After months of drinking too much champagne and trading workout sessions for parties, many of us are itching to get back into a healthier routine. But jumping in head first is no cake walk (we wish it was, literally). Which is why we prefer small health swaps that add up to make a big difference. So we turned to Ilyse Schapiro and Hallie Rich, authors of a brand new book that is getting a lot of buzz called Should I Scoop Out My Bagel? ($10, amazon.com).

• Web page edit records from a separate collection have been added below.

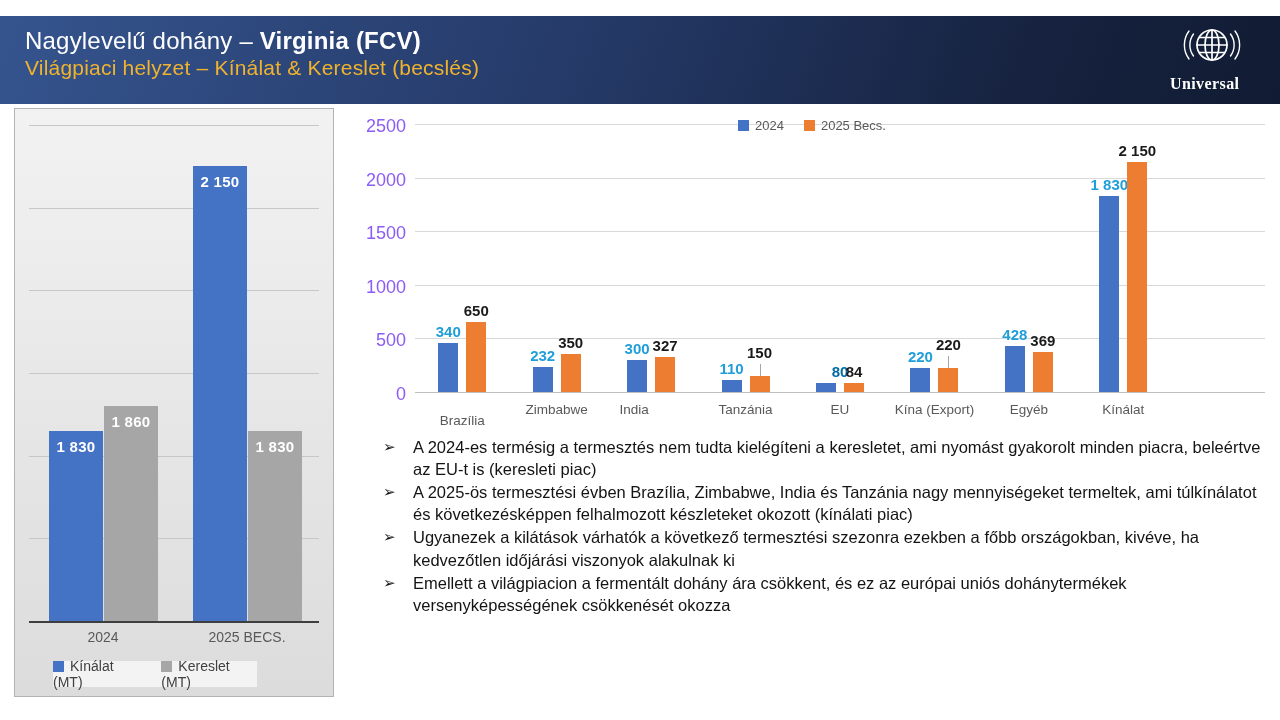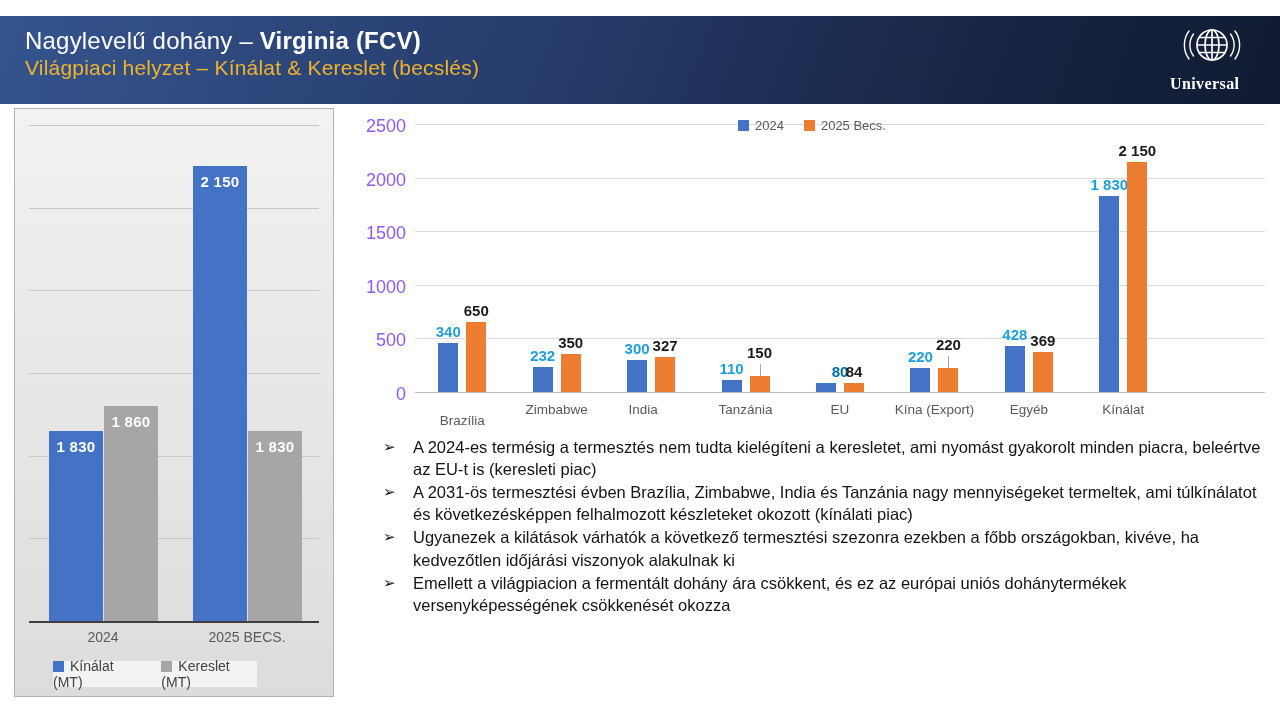--- a/index.html
+++ b/index.html
@@ -129,7 +129,7 @@
       <div class="dlabel" style="left: 277.111px; top: 229.84px; color: rgb(31, 158, 217);">300</div>
       <div class="bar" style="left: 295.111px; top: 246.946px; height: 35.0544px; background: rgb(237, 125, 49);"></div>
       <div class="dlabel" style="left: 305.111px; top: 226.946px; color: rgb(26, 26, 26);">327</div>
-      <div class="cat" style="left: 236px; width: 94.4444px; top: 292px;">India</div>
+      <div class="cat" style="left: 227px; width: 94.4444px; top: 292px;">India</div>
       <div class="bar" style="left: 361.556px; top: 270.208px; height: 11.792px; background: rgb(68, 114, 196);"></div>
       <div class="dlabel" style="left: 371.556px; top: 250.208px; color: rgb(31, 158, 217);">110</div>
       <div class="bar" style="left: 389.556px; top: 265.92px; height: 16.08px; background: rgb(237, 125, 49);"></div>

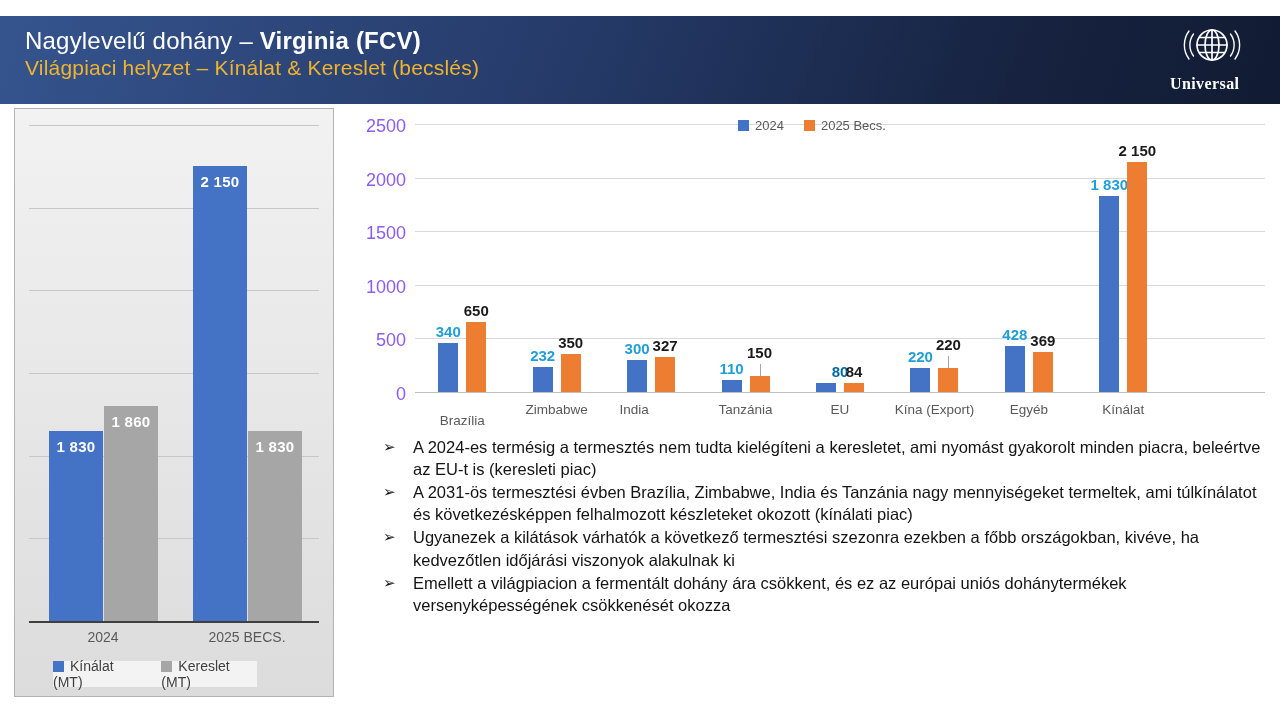--- a/index.html
+++ b/index.html
@@ -166,7 +166,7 @@
       </li>
       <li>
         <span class="mk">➢</span>
-        <span class="tx">A 2031-ös termesztési évben Brazília, Zimbabwe, India és Tanzánia nagy mennyiségeket termeltek, ami túlkínálatot és következésképpen felhalmozott készleteket okozott (kínálati piac)</span>
+        <span class="tx">A 2025-ös termesztési évben Brazília, Zimbabwe, India és Tanzánia nagy mennyiségeket termeltek, ami túlkínálatot és következésképpen felhalmozott készleteket okozott (kínálati piac)</span>
       </li>
       <li>
         <span class="mk">➢</span>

In the book, registered dietician Schapiro and health expert Rich provide answers to some of the most commonly asked nutrition and fitness questions, so we picked their brains for eight ways to get us back on the health bandwagon—and back into our skinny jeans:
Do Scoop Your Bagel
Since bagels tend to be low in fiber and protein and very high in carbs and sodium, scooping won’t leave you missing anything important. However, it will help you cut excess calories and carbs—but only if you throw out the dough you scooped. If you refuse to scoop a bagel, that’s OK, too. In that case, we suggest eating half the bagel and limiting the toppings, or try a flagel, deli thin, or mini bagel instead.
Be Careful with Salads
Salads aren’t automatically a healthy or low-calorie choice. To figure out how yours ranks, start by taking an inventory of what you’ve put in your bowl: what kinds of toppings, how much dressing, and how big is it? A good rule to follow when eating a salad is to stick to nutritious greens, like spinach, romaine, arugula, kale or mesclun. Pile on unlimited veggies, but avoid peas and corn, as those tend to be starchy. Watch the extras such as cheese, nuts, seeds, crunchy things (like wontons, noodles, croutons, bacon bits) and dried fruits (raisins, craisins). Choose a lean protein, like grilled chicken, shrimp, turkey, tofu, eggs, or salmon, and avoid fried, breaded, and processed meats. Try to get dressings on the side and stick to two tablespoons or less.
Don’t Skip Meals
It is important to eat three balanced meals every day. Don’t skip meals earlier in the day in attempt to “save” your calories for an indulgent lunch or dinner. Always eat breakfast within 60 to 90 minutes of waking up, and then have something to eat every 3 to 4 hours after that (stopping with suppertime). Eating regular balanced meals throughout the day keeps your metabolism going and blood sugar stable. You will also be less likely to overindulge later on.
Watch Your Alcohol
Alcohol has no nutritional value; therefore, it contains empty calories. While you don’t have to eliminate alcohol, try to keep it to no more than four to six drinks per week if you’re trying to keep your weight down. Try to avoid sweet and fancy cocktails, like those that have sugar on the rim. These are usually filled with tons of sugar, fat and calories. Instead, stick with ultra low-carb beer, a glass or two of wine, or mixed drinks that use club soda or sparkling water (you can also try adding lemon or lime). Straight drinks can also be a good option but just remember that, ounce for ounce, the stronger the alcohol content, the heftier the calorie count, so be mindful of how much you down.
Check Cereal Labels
While we tend to think most sugary and unhealthy cereals come in crazy colors and are marketed toward kids, that’s just not the case anymore. Even though many brands might imply they’re good for you, it’s important to turn the boxes over and look at the ingredients to see what they’re really made of and from. For example, Raisin Bran and Kashi Go Lean Crunch have more sugar than Cinnamon Toast Crunch and Frosted Mini Wheats. In addition to sugar, make sure to look at the serving size (you have to be sure you’re comparing to apples to apples) and check out the ingredients. Watch out for artificial sweeteners, flavors, and food dyes. Also, don’t fall for “made with whole grains.” If it doesn’t list 100-percent whole grain, it might not have that many of them.
It’s OK To Treat Yourself
There is no reason to deprive yourself as long as you keep it to a small sampling or few bites. The healthiest options would be a bowl of fruit, frozen grapes, Greek yogurt with berries, or an apple with peanut butter. However, there are times when we know that won’t cut it. On those nights, try to keep it to 150 calories, which is equivalent to two to three squares of dark chocolate, a couple of small cookies, or an individual chocolate pudding. You could also choose a few spoonfuls of ice cream or sorbet, a baked apple, a popsicle, or even a small brownie. The key here is or not and.
Keep a Journal
If you don’t already keep a dietary log, this holiday season is the perfect time to start. When people write down what they eat, they are likely to consume fewer calories. Keeping a journal is a great way to stay organized and feel empowered.
While this time of year is always busy, there is no excuse for letting your exercise plan go to the wayside. Make time for a minimum of 30 minutes of exercise 3 to 5 days a week. If you can’t get to the gym, aim to get in at least 10,000 steps for the day! Staying active will not only burn calories but it will keep your energy levels up, boost your confidence, and reduce stress.